The digital broadband MR experience
Ingenia 3.0-T, the digital broadband MR system launched by Philips at RSNA 2010, is today used in almost 200 hospitals worldwide. Eight months after the installation of an Ingenia at Germany’s Bonn University Hospital, the radiology department’s managing physician Dr Winfried A Willinek sums up her experience with this new technology that is increasingly competing with whole body CT and pet-CT
To be fully digital the Ingenia ‘reinvented’ signal transmission. Rather than converting the signal with an analogue/digital transformer in the technology room or in the magnet, the MR signal is digitised directly in the radiofrequency coil. A newly developed super small chip, which can resist the strong magnetic field, is the Ingenia’s ingenious aid. In conventional MR technology the signals that are transmitted in bundled copper cables are in each other’s way, which creates image noise.
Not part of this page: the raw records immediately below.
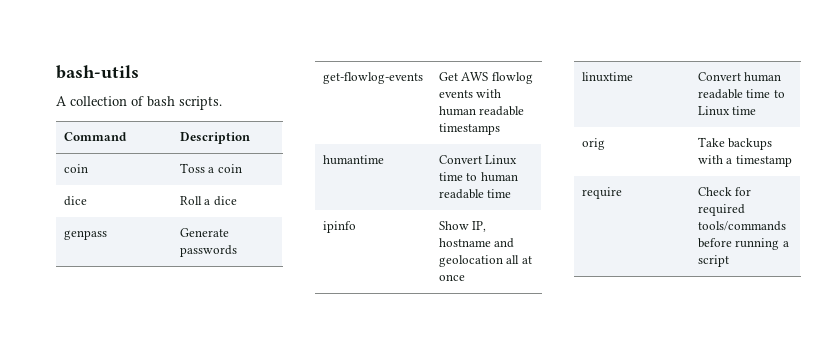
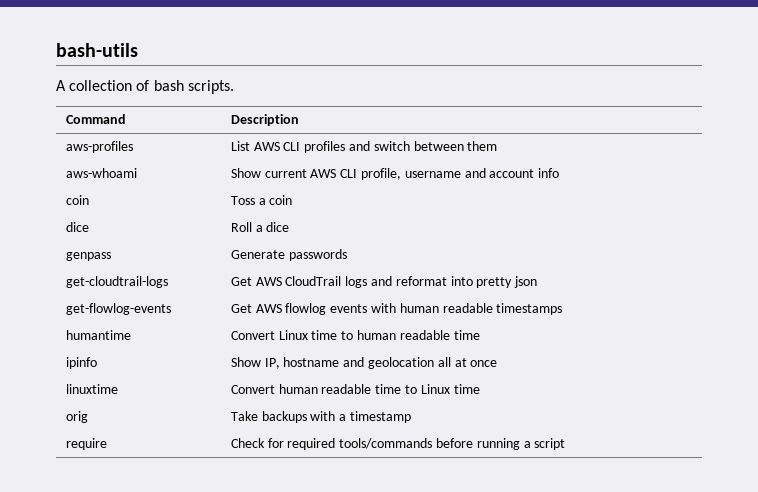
(250, 138) none -> [65,141,133,153] [230,141,498,153] [65,168,137,178] [230,168,560,180] // aws-profiles | List AWS CLI profiles and switch between them // aws-whoami | Show current AWS CLI profile, username and account info
(237, 251) none -> [65,276,168,288] [230,276,538,288] // get-cloudtrail-logs | Get AWS CloudTrail logs and reformat into pretty json

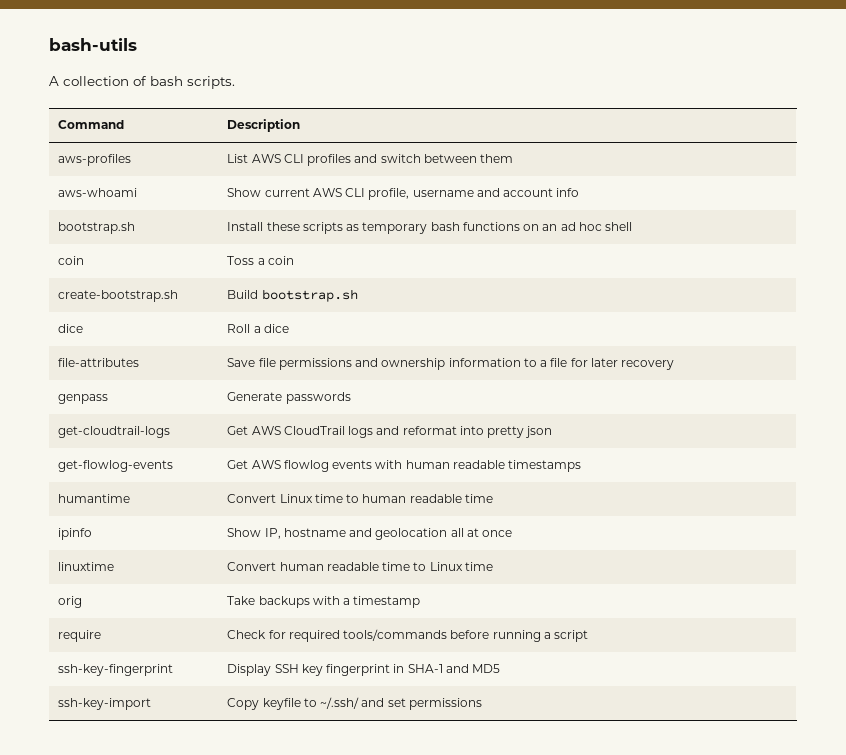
(560, 173) none -> [58,222,136,234] [227,222,633,234] // bootstrap.sh | Install these scripts as temporary bash functions on an ad hoc shell
(293, 200) none -> [58,290,179,302] [227,289,358,302] // create-bootstrap.sh | Build bootstrap.sh
(290, 227) none -> [58,358,140,367] [227,358,675,370] // file-attributes | Save file permissions and ownership information to a file for later recovery
(566, 444) none -> [58,664,174,676] [227,664,501,676] [58,698,152,710] [227,697,482,710] // ssh-key-fingerprint | Display SSH key fingerprint in SHA-1 and MD5 // ssh-key-import | Copy keyfile to ~/.ssh/ and set permissions

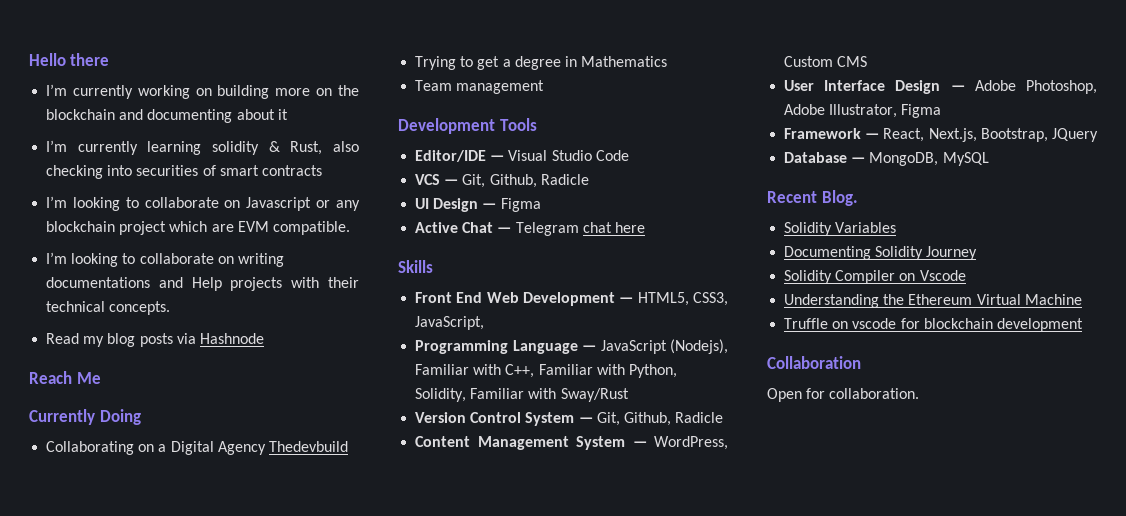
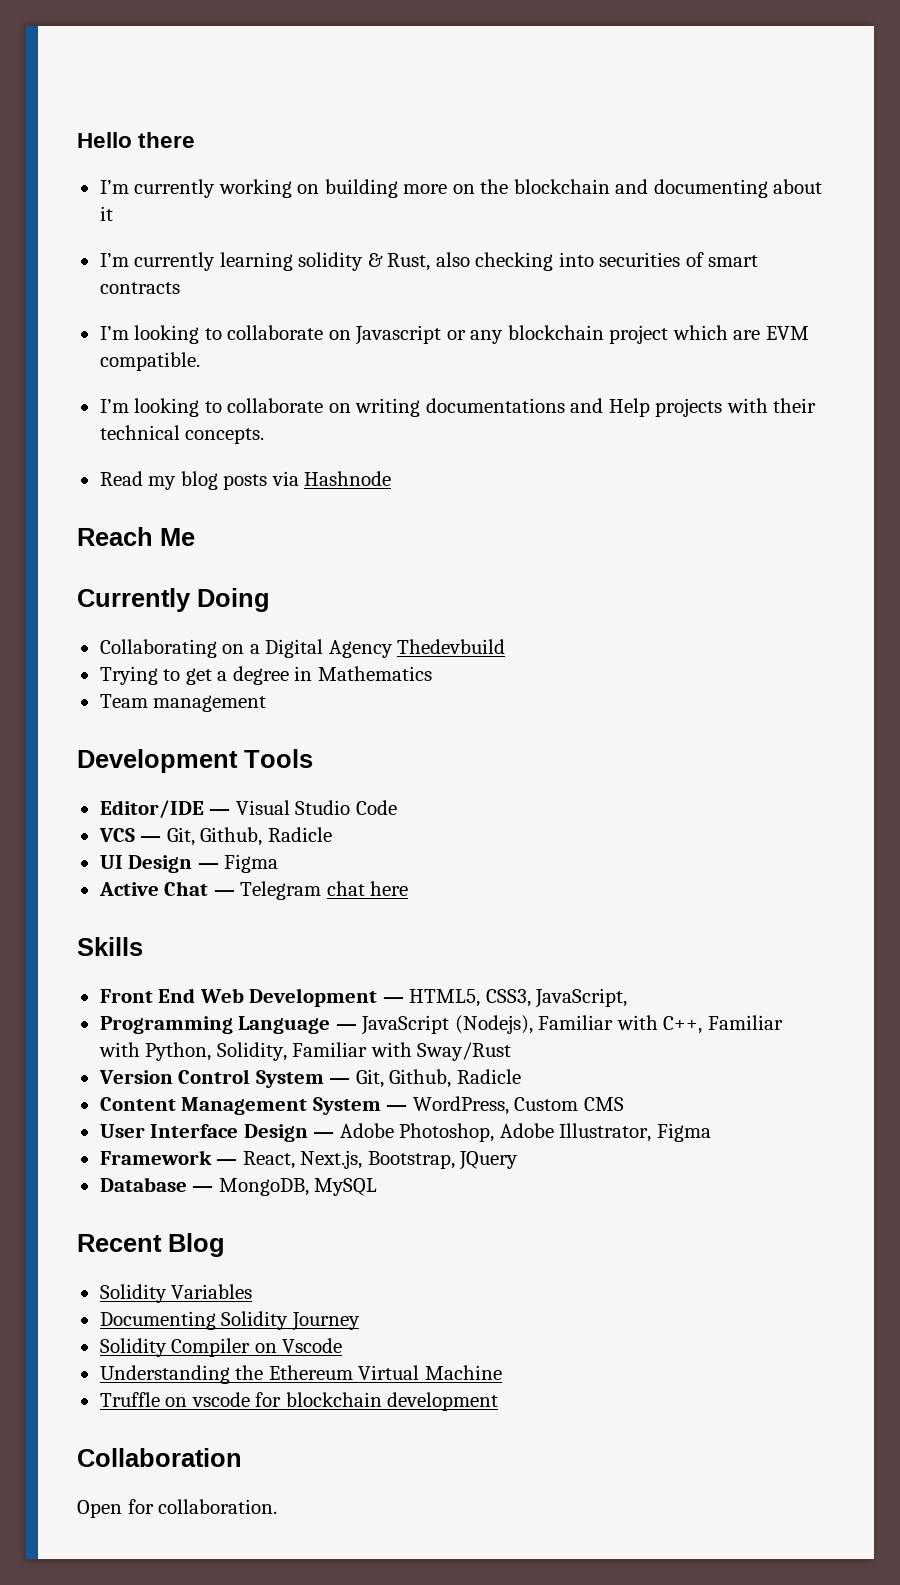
[821,190,858,206] Blog. -> [168,1233,225,1257] Blog

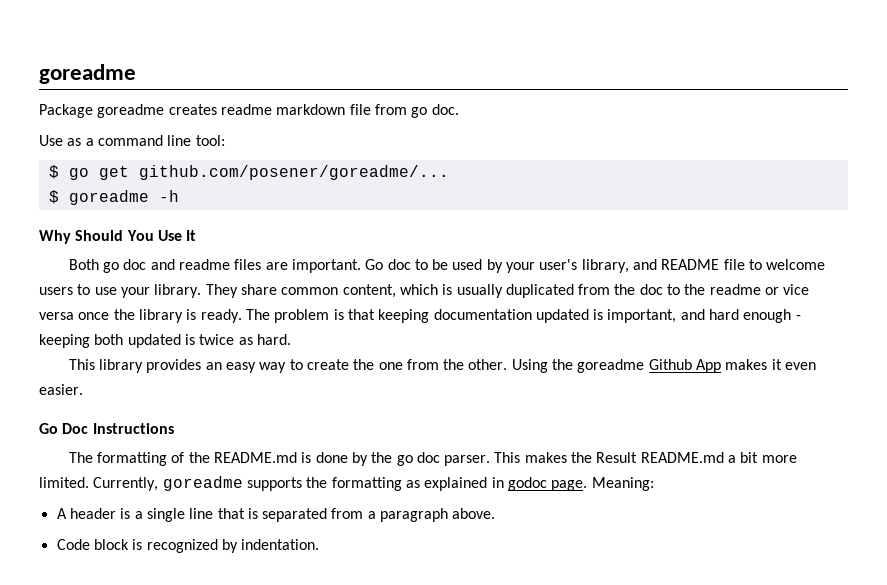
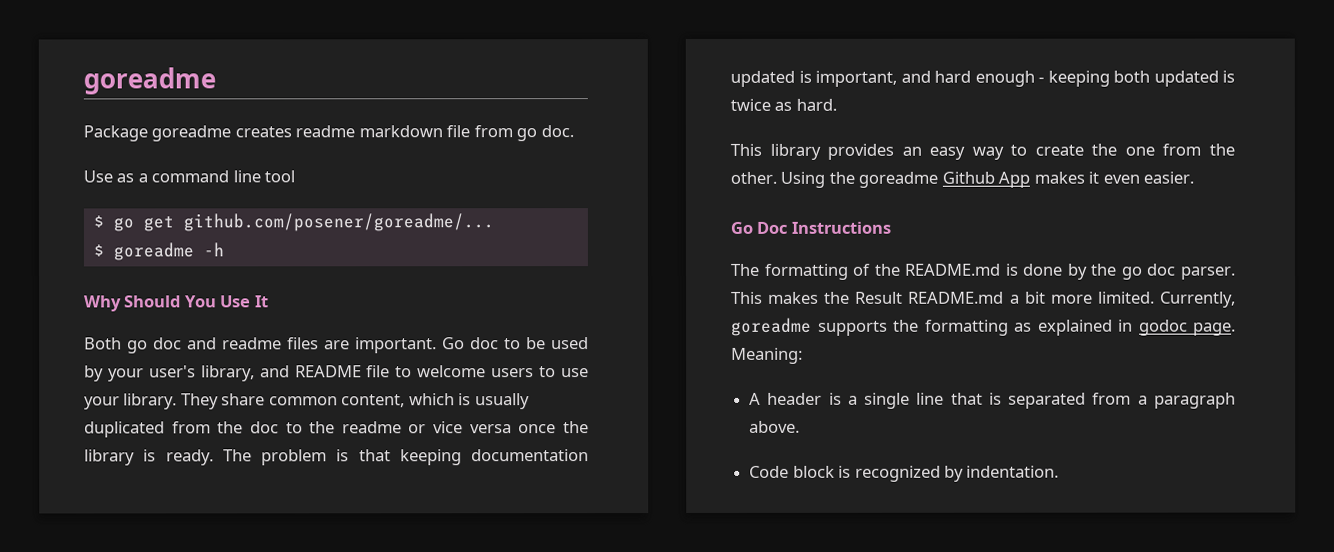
[195,135,225,146] tool: -> [264,170,296,183] tool

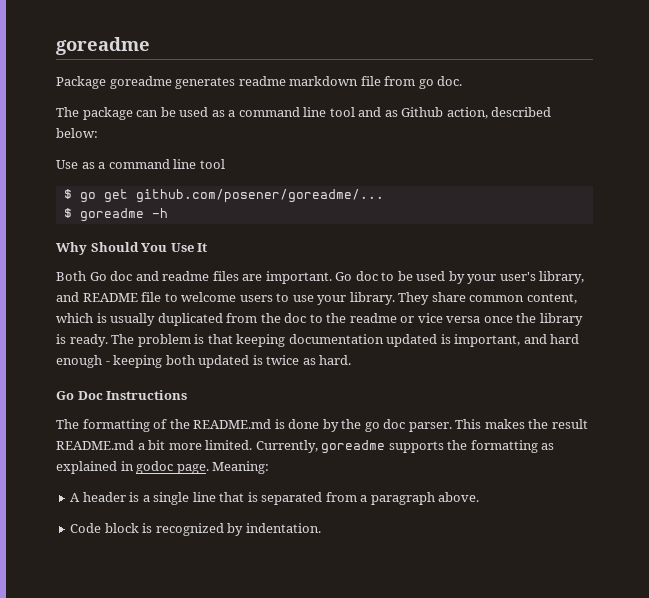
[234,126,292,138] creates -> [175,77,236,89] generates
(574, 131) none -> [56,107,552,120] [56,128,98,138] // The package can be used as a command line tool and as Github action, described below:
[127,340,148,354] go -> [89,272,107,281] Go
[730,143,1235,160] [730,171,1195,188] // This library provides an easy way to create the one from the other. Using the goreadme Github App makes it even easier. -> (352, 360) none
[855,291,904,304] Result -> [551,419,588,429] result

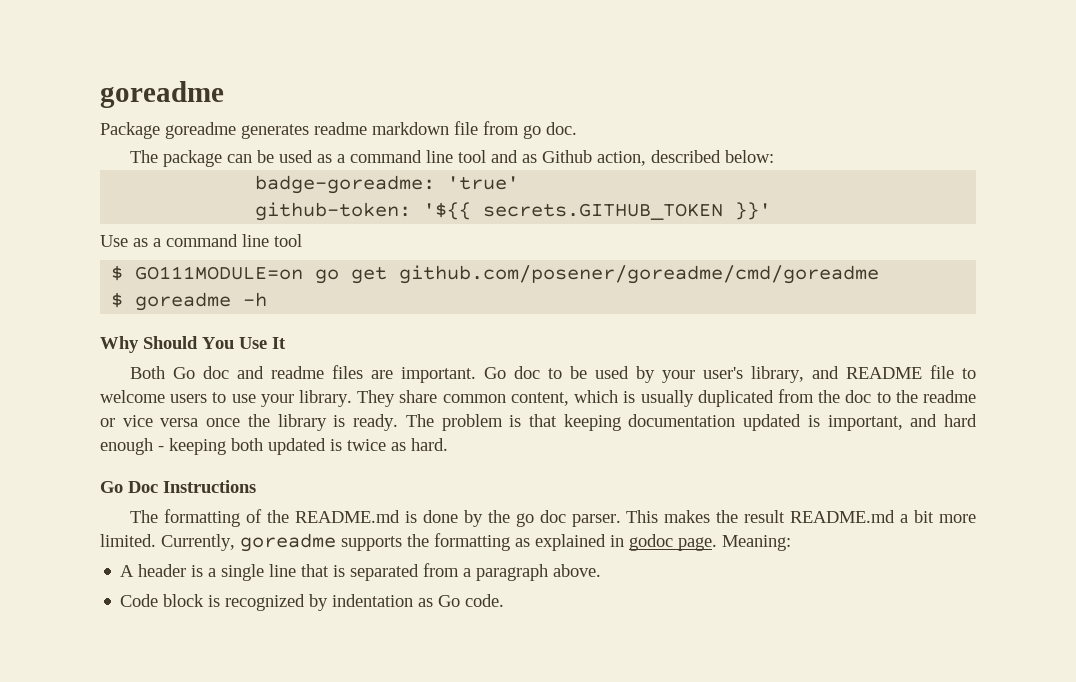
(98, 133) none -> [255,175,520,194] [255,202,772,221] // badge-goreadme: 'true' // github-token: '${{ secrets.GITHUB_TOKEN }}'
(72, 194) none -> [135,266,304,280] GO111MODULE=on
[135,189,384,203] github.com/posener/goreadme/... -> [399,265,880,284] github.com/posener/goreadme/cmd/goreadme
[245,523,321,533] indentation. -> [332,594,505,607] indentation as Go code.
‘In a fully digital system the additional signal is used to exploit the potential of parallel imaging, for example to increase spatial resolution and the field-of-view and to decrease echoes, which in turn reduces artefacts. That’s a dream come true for the radiologist. In addition, since the measuring times are shorter than before we can avoid complicated respiratory triggering and instead can examine in short breath holds. The examination time for a whole body MR scan has been reduced to less than ten minutes and the system offers functional PET-like images. Clearly,’ Dr Willineck believes, ‘the modality now competes with PET-CT and multi-slice CT.’
The digital coil increases the signal-to-noise ratio by 40-50% depending on the type of exam. Previously, the field strength had to be increased.‘The new technology reduces noise and at the same time increases flexibility. A new 3-Tesla whole-body magnet offers a field of view of 500 x 500 mm,’ she explains. The coils can be accessed and controlled individually because each Ingenia receiver has an independent IP address.
This feature and the fact that the coils are integrated in the gantry facilitate patient positioning since the coils no longer have to be exactly placed. The new 70 cm bore increases patient comfort significantly during an examination – similar to a CT, the patient is placed feet first and hands below the head.